_ASSIGNED TASK_
The stretch from the line with "red_black_tree.c before proceeding!" through the line with "(or is there?)" in the records below: write it out exactly, and nothing else.

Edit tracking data
------------

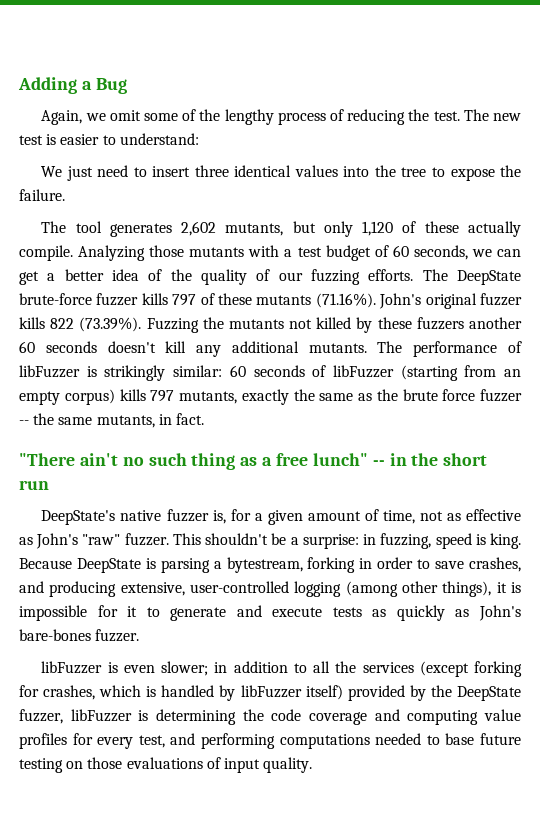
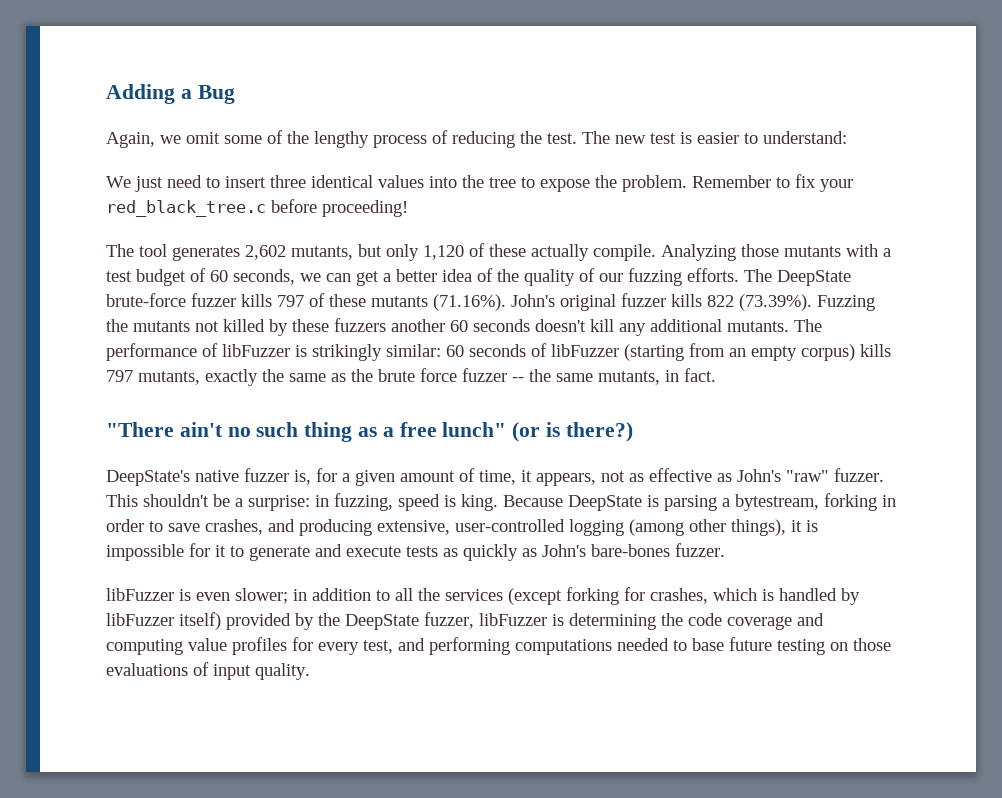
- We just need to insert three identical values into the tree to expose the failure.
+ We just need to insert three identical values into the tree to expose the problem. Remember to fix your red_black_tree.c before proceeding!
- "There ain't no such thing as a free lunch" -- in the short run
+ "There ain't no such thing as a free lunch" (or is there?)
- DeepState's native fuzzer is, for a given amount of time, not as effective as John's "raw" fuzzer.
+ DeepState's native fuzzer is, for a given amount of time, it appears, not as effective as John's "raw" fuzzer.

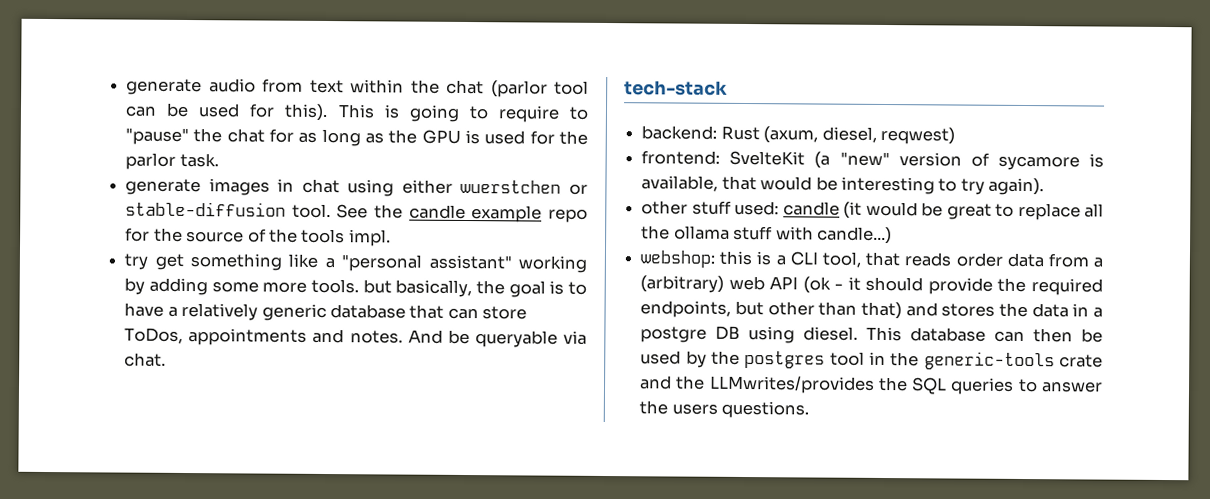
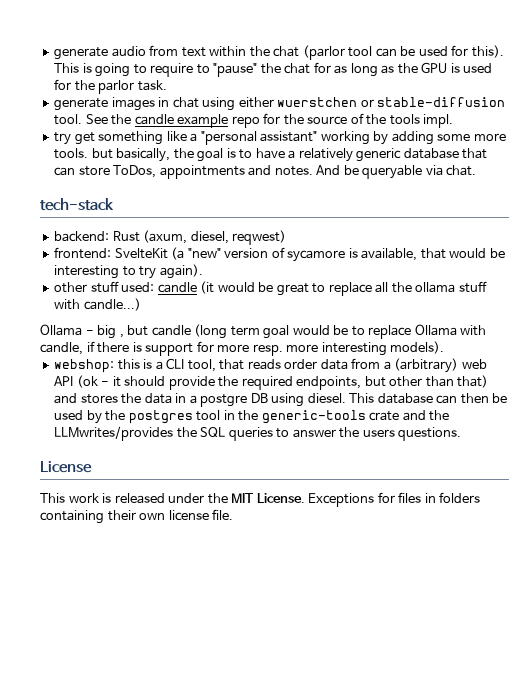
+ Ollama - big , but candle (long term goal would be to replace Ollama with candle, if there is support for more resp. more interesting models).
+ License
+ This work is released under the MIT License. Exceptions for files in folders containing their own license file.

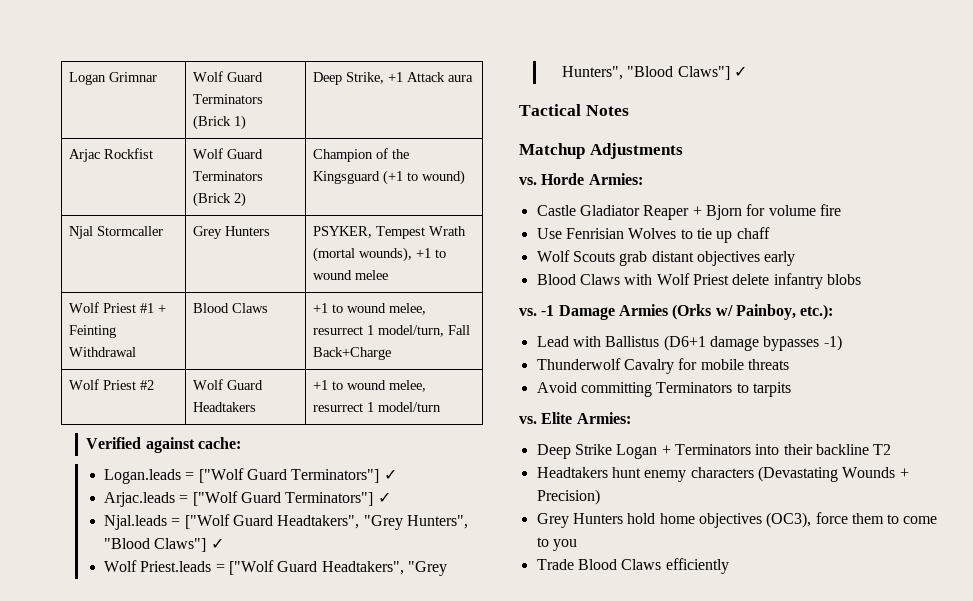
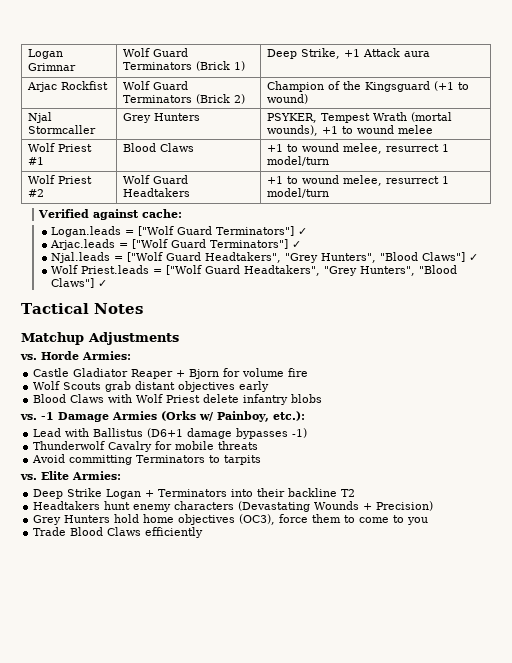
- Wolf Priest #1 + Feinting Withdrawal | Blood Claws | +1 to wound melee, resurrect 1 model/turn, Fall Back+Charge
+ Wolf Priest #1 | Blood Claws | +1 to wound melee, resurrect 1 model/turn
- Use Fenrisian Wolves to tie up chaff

------------

_ANSWER_
+ We just need to insert three identical values into the tree to expose the problem. Remember to fix your red_black_tree.c before proceeding!
- "There ain't no such thing as a free lunch" -- in the short run
+ "There ain't no such thing as a free lunch" (or is there?)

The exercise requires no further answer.